[Opening Supplied data section]

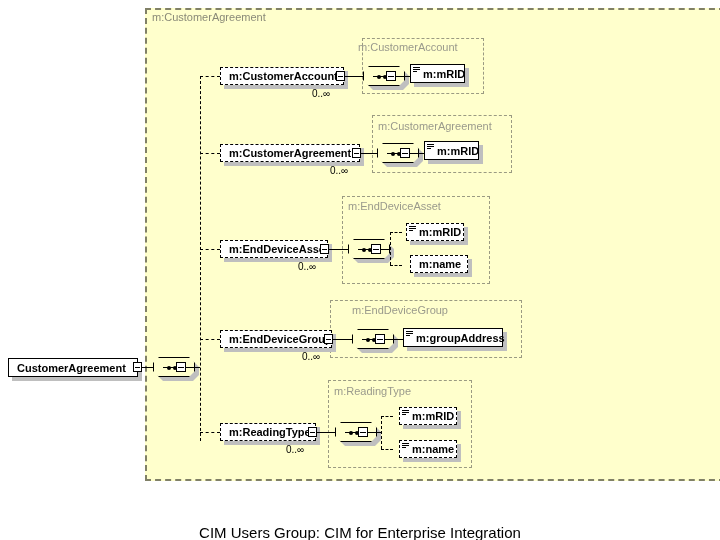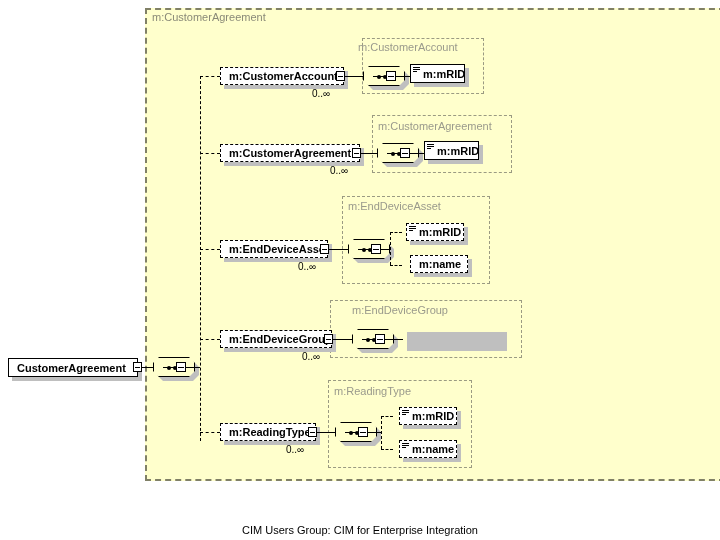"m:groupAddress" div.node { html: none -> <div> <span> <i></i> <i></i> <i></i> </span> <span>m:groupAddress</span> </div> }
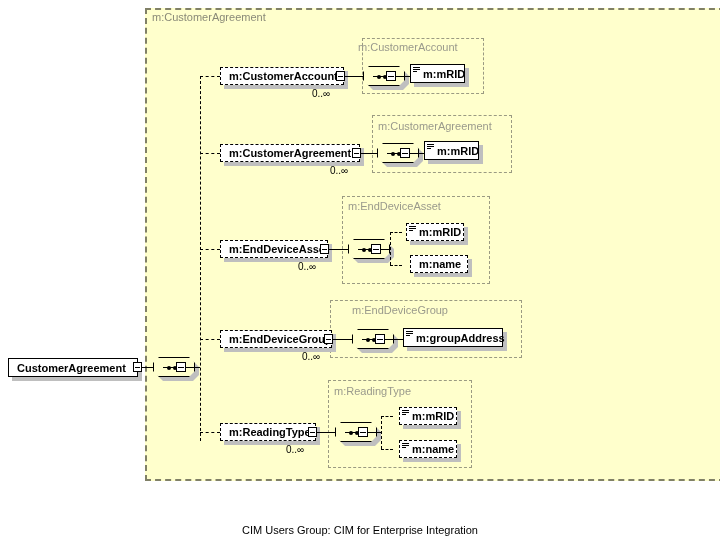"CIM Users Group: CIM for" .footer { font-size: 11px -> 15px }
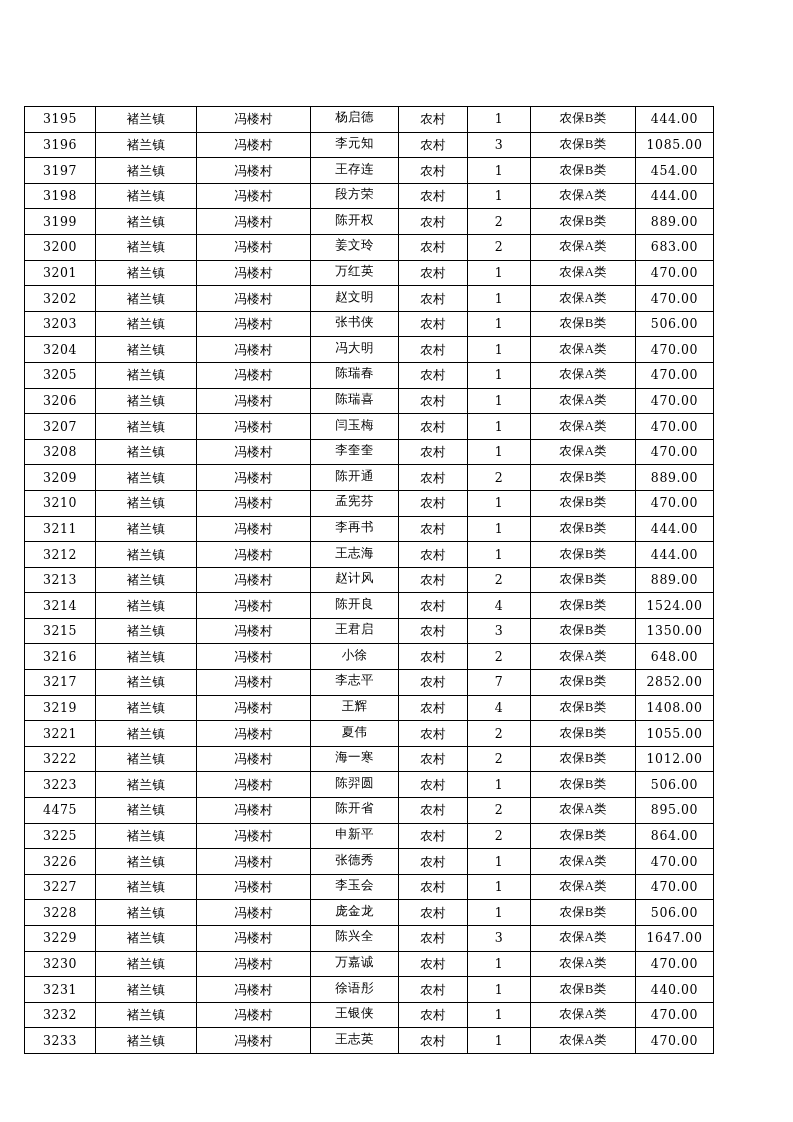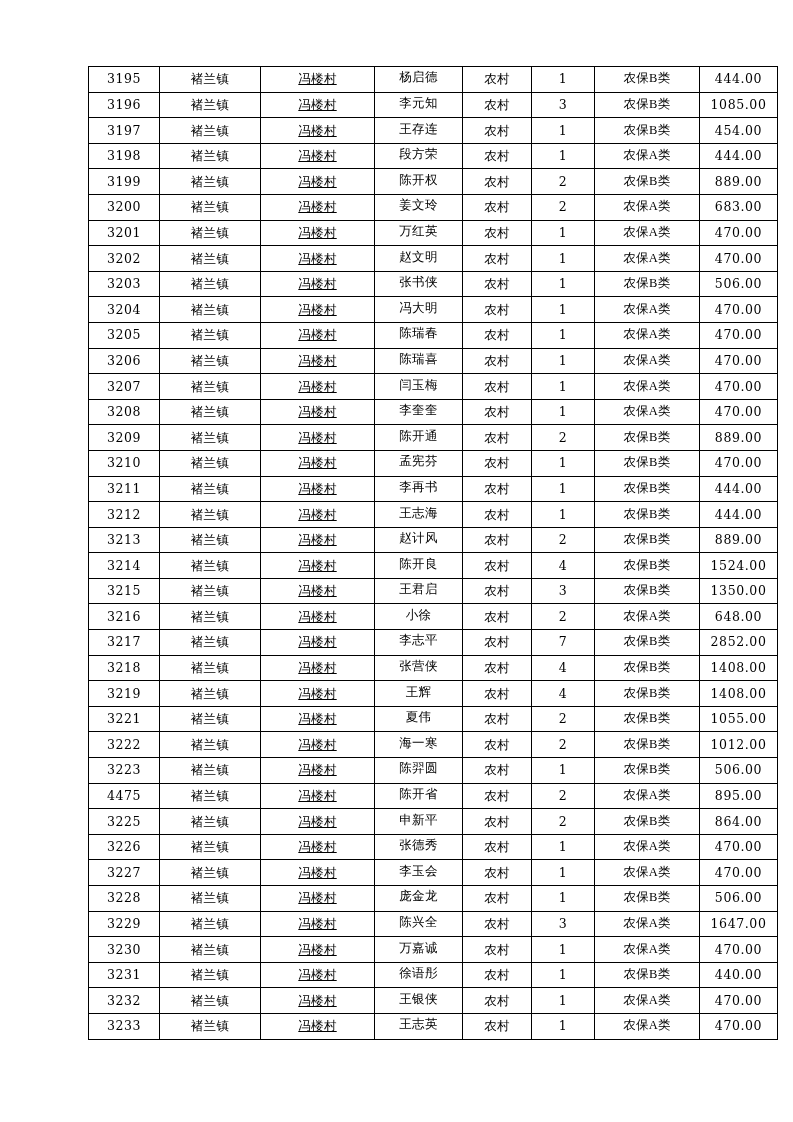"3195" .page { margin-top: none -> 40px; padding: 66px 56px 0 88px -> 66px 56px 0 24px }
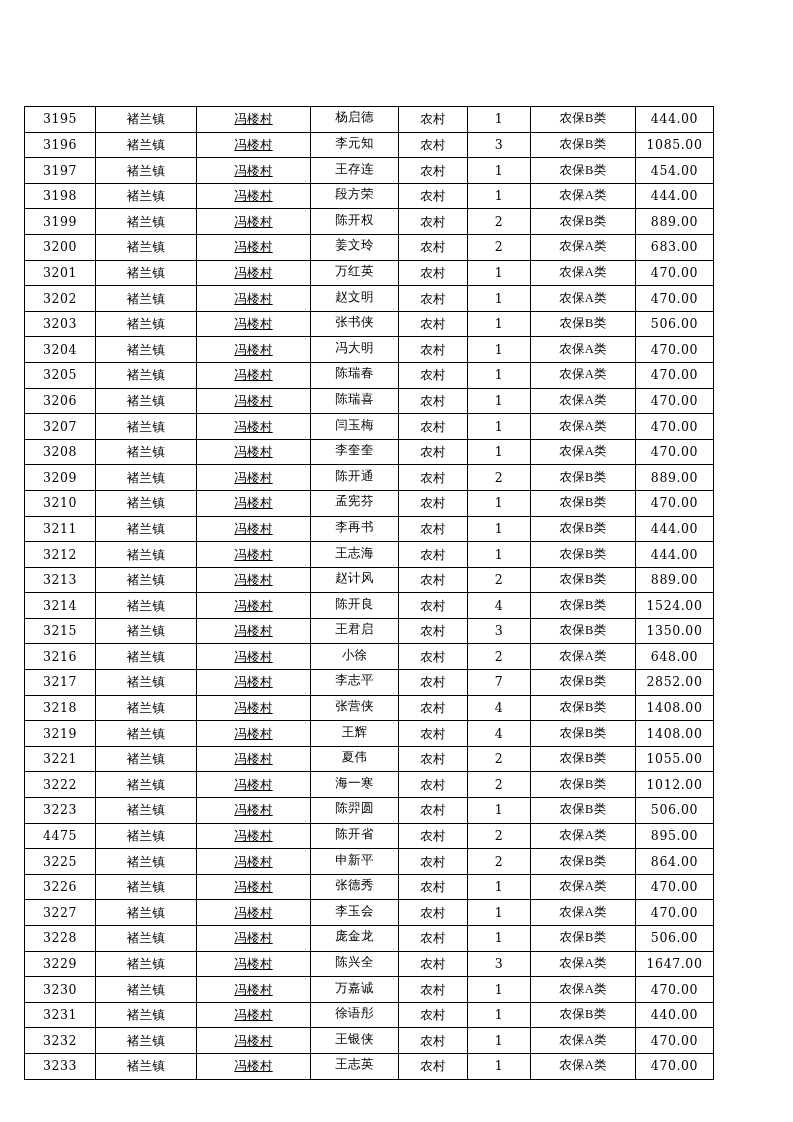"冯楼村" td.c-village { text-decoration: underline -> none }
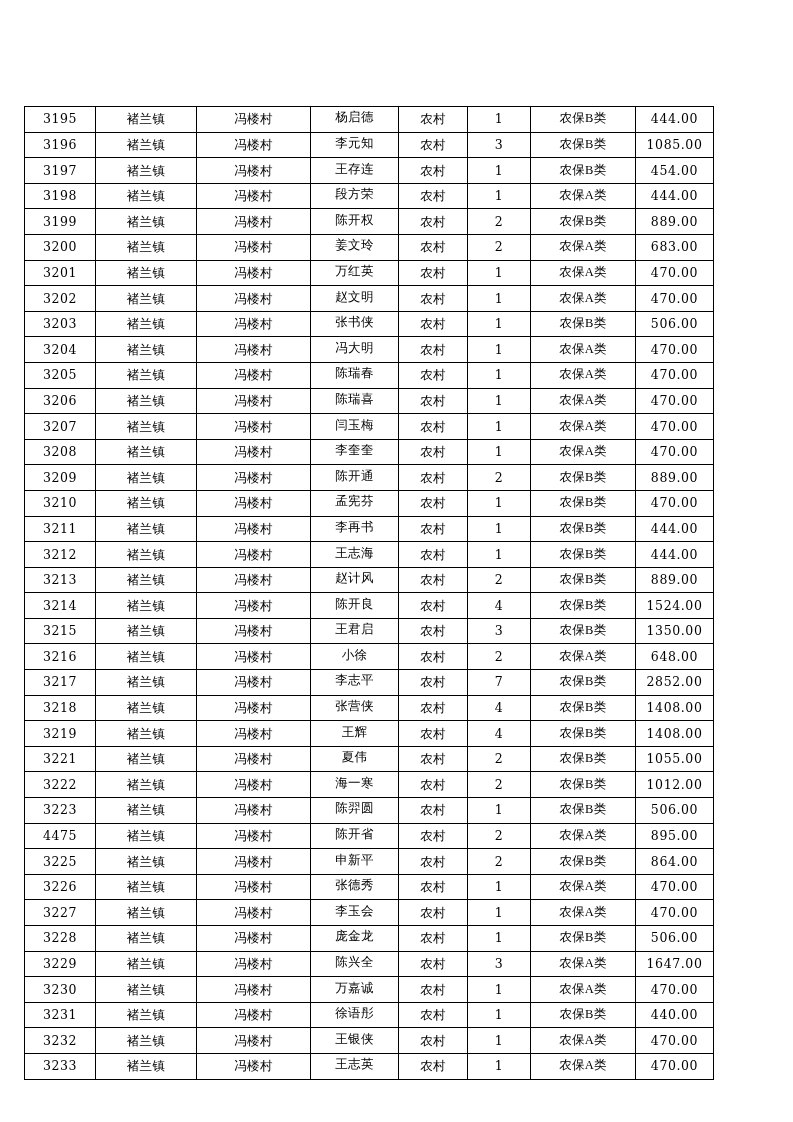"3218" tr { html: <tr> <td>3218</td> <td>褚兰镇</td> <td>冯楼村</td> <td>张营侠</td> <td>农村</td> <td>4</td> <td>农保B类</td> <td>1408.00</td> </tr> -> none }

[Closing Supplied data section]

What the task asks: Would you repeat the material above exactly, line for line, from its first line to the line with "text-decoration: underline ->", including both and skipping every picture?

Exercise output:
"m:groupAddress" div.node { html: none -> <div> <span> <i></i> <i></i> <i></i> </span> <span>m:groupAddress</span> </div> }
"CIM Users Group: CIM for" .footer { font-size: 11px -> 15px }
"3195" .page { margin-top: none -> 40px; padding: 66px 56px 0 88px -> 66px 56px 0 24px }
"冯楼村" td.c-village { text-decoration: underline -> none }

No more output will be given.